## Brief
Print out the whole listing below exactly as it is written.

## Input data
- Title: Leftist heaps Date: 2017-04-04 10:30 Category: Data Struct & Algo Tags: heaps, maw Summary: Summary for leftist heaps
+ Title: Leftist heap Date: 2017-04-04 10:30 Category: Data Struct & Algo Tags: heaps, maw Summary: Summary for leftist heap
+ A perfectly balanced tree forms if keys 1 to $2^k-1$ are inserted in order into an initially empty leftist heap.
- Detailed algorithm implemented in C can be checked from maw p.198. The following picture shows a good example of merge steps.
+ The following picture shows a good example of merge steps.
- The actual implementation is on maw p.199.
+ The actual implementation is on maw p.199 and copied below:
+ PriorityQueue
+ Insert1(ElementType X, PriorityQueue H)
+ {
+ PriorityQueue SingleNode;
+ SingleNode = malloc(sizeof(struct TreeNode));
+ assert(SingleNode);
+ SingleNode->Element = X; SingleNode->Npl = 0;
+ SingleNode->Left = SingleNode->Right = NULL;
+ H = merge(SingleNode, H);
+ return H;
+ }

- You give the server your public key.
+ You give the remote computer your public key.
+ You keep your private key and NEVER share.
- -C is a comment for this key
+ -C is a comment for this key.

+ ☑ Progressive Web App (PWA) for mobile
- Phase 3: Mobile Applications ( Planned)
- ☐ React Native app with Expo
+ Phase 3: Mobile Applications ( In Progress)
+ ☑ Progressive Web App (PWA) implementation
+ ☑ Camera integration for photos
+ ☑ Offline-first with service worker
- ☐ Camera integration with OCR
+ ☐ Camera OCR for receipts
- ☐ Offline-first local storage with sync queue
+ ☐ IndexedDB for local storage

## Answer for this exercise
- Title: Leftist heaps Date: 2017-04-04 10:30 Category: Data Struct & Algo Tags: heaps, maw Summary: Summary for leftist heaps
+ Title: Leftist heap Date: 2017-04-04 10:30 Category: Data Struct & Algo Tags: heaps, maw Summary: Summary for leftist heap
+ A perfectly balanced tree forms if keys 1 to $2^k-1$ are inserted in order into an initially empty leftist heap.
- Detailed algorithm implemented in C can be checked from maw p.198. The following picture shows a good example of merge steps.
+ The following picture shows a good example of merge steps.
- The actual implementation is on maw p.199.
+ The actual implementation is on maw p.199 and copied below:
+ PriorityQueue
+ Insert1(ElementType X, PriorityQueue H)
+ {
+ PriorityQueue SingleNode;
+ SingleNode = malloc(sizeof(struct TreeNode));
+ assert(SingleNode);
+ SingleNode->Element = X; SingleNode->Npl = 0;
+ SingleNode->Left = SingleNode->Right = NULL;
+ H = merge(SingleNode, H);
+ return H;
+ }

- You give the server your public key.
+ You give the remote computer your public key.
+ You keep your private key and NEVER share.
- -C is a comment for this key
+ -C is a comment for this key.

+ ☑ Progressive Web App (PWA) for mobile
- Phase 3: Mobile Applications ( Planned)
- ☐ React Native app with Expo
+ Phase 3: Mobile Applications ( In Progress)
+ ☑ Progressive Web App (PWA) implementation
+ ☑ Camera integration for photos
+ ☑ Offline-first with service worker
- ☐ Camera integration with OCR
+ ☐ Camera OCR for receipts
- ☐ Offline-first local storage with sync queue
+ ☐ IndexedDB for local storage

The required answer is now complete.